- Born: Ho-Sung Pak November 6, 1967 (age 58) Seoul, South Korea
- Education: University of Illinois Urbana-Champaign (MBA)
- Occupations: Actor; producer; stuntman; martial artist;
- Years active: 1991–present

Korean name
- Hangul: 박호성
- RR: Bak Hoseong
- MR: Pak Hosŏng

= Ho-Sung Pak =

American actor (born 1967)

Ho-Sung Pak (born November 6, 1967) is a South Korean-born American martial artist, actor, stuntman, and filmmaker. He is known for portraying Liu Kang in the Mortal Kombat video game series, and for his role as "Superstar" on the 1990s television series WMAC Masters. He has also been a stunt performer, coordinator, and fight choreographer on numerous film and television productions.

== Early life and martial arts ==
Pak was born in Seoul, South Korea and raised in Chicago, Illinois. He graduated from the University of Illinois Urbana-Champaign with a Master's of Business Administration in Engineering and Business.

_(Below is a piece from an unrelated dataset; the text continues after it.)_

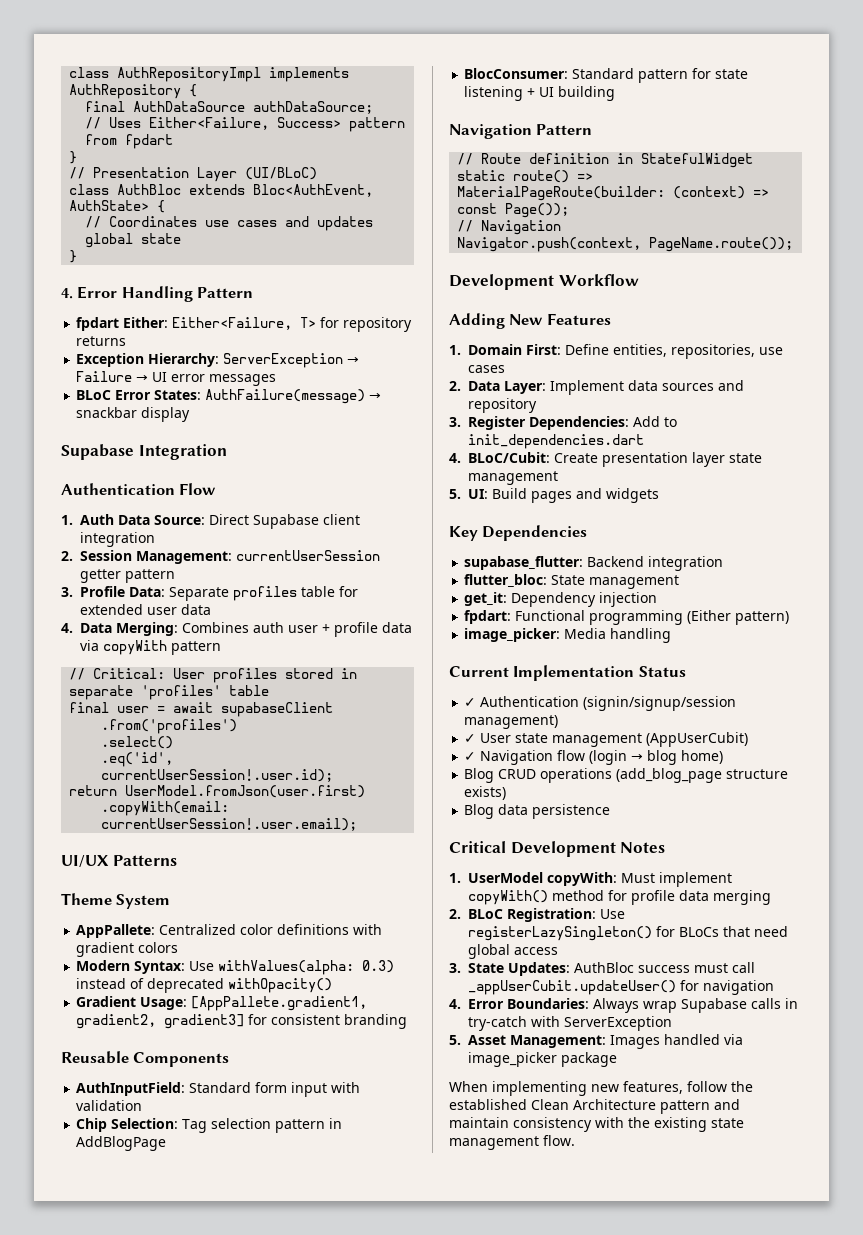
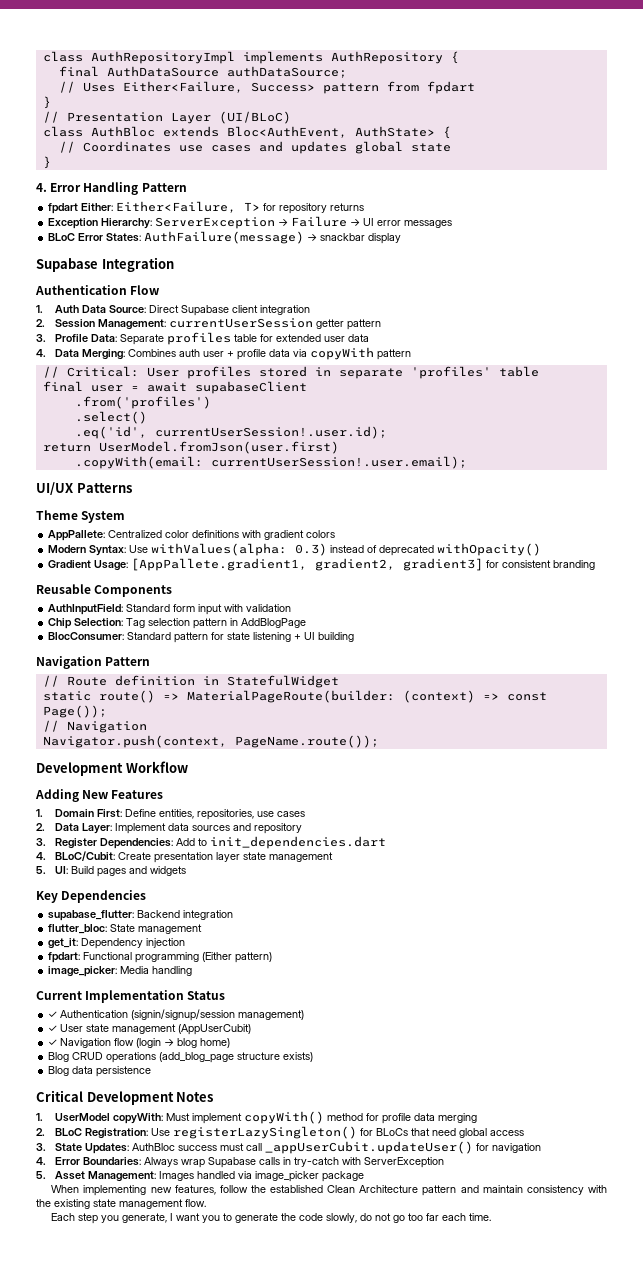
+ Each step you generate, I want you to generate the code slowly, do not go too far each time.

Pak began studying Taekwondo at the age of 8, and later studied kung fu (Northern Praying Mantis, Shaolin, Tibetan White Crane), and wushu under Wu Bin. He was a Professional Karate Association (PKA) and North American Sports Karate Association (NASKA) forms champion, and won the 1991 Diamond Nationals Grand Championship in Men's Forms. That same year, he became the youngest entrant to date into the Black Belt Magazine Hall of Fame.

==Life and career==
Pak was a stunt coordinator for the movie Teenage Mutant Ninja Turtles II: The Secret of the Ooze as well as a stunt double for Raphael; he later reprised his role of stunt double in the movie Teenage Mutant Ninja Turtles III.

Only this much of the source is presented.